WORK REQUIRED » Output should begin at the line holding "row order: Resultado" and end at the last line of the entries; print those lines verbatim and no others.

DATA UNDER STUDY Start Marker

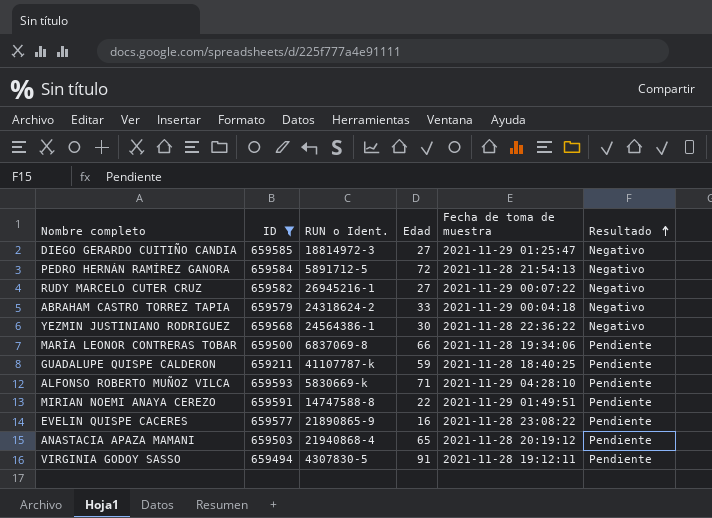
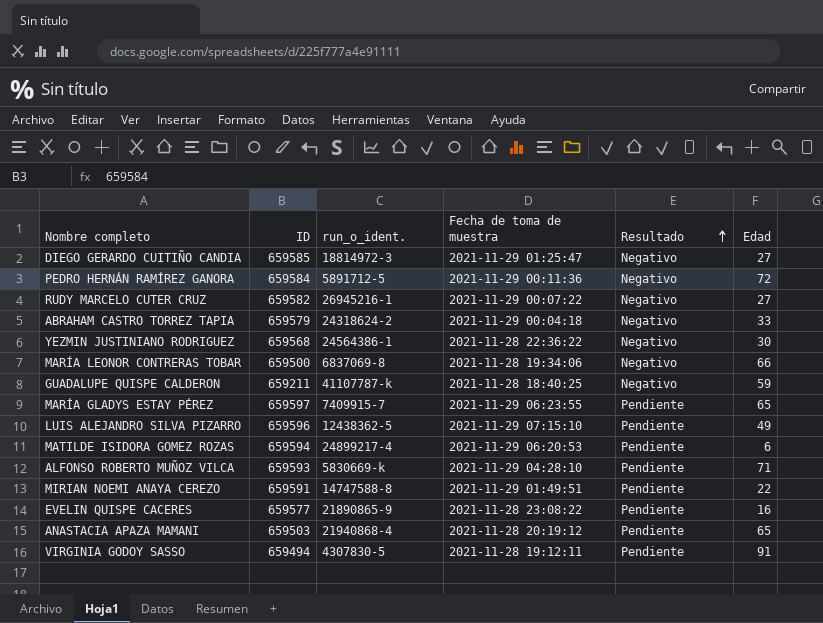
filter: ID <= 659593 -> none
column name: RUN o Ident. -> run_o_ident.
column Edad | position: 4 -> 6
PEDRO HERNÁN RAMÍREZ GANORA | Fecha de toma de muestra: 2021-11-28 21:54:13 -> 2021-11-29 00:11:36
MARÍA LEONOR CONTRERAS TOBAR | Resultado: Pendiente -> Negativo
GUADALUPE QUISPE CALDERON | Resultado: Pendiente -> Negativo

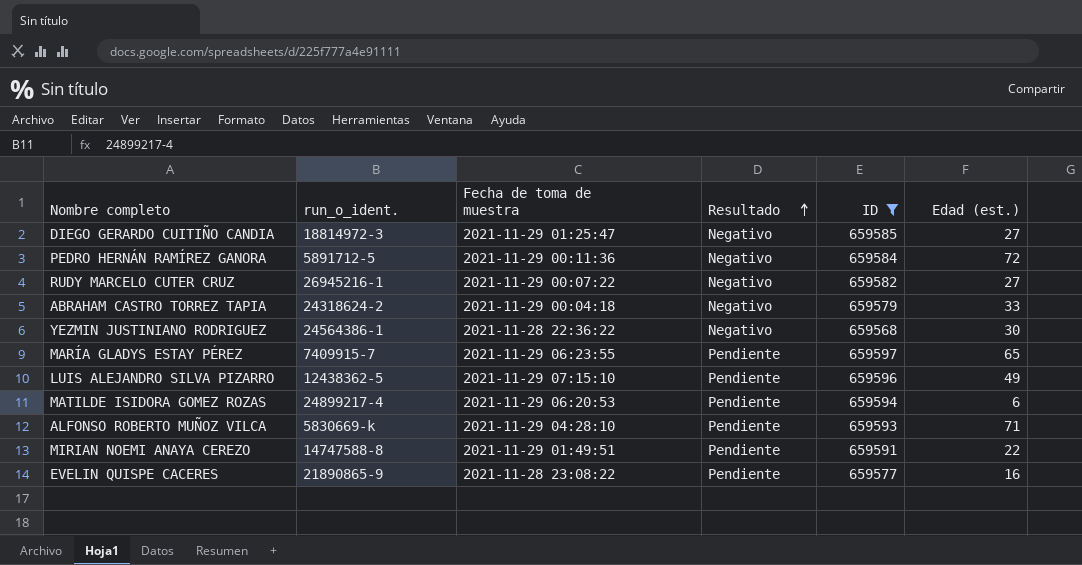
filter: none -> ID >= 659568
column ID | position: 2 -> 5
column name: Edad -> Edad (est.)

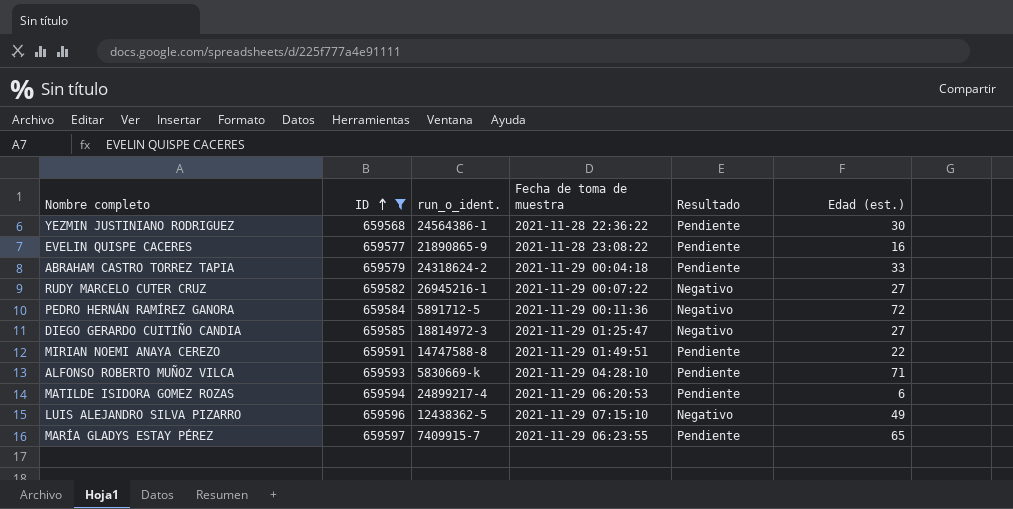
row order: Resultado ascending -> ID ascending
column ID | position: 5 -> 2
YEZMIN JUSTINIANO RODRIGUEZ | Resultado: Negativo -> Pendiente
ABRAHAM CASTRO TORREZ TAPIA | Resultado: Negativo -> Pendiente
LUIS ALEJANDRO SILVA PIZARRO | Resultado: Pendiente -> Negativo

DATA UNDER STUDY End Marker

EXPECTED ANSWER »
row order: Resultado ascending -> ID ascending
column ID | position: 5 -> 2
YEZMIN JUSTINIANO RODRIGUEZ | Resultado: Negativo -> Pendiente
ABRAHAM CASTRO TORREZ TAPIA | Resultado: Negativo -> Pendiente
LUIS ALEJANDRO SILVA PIZARRO | Resultado: Pendiente -> Negativo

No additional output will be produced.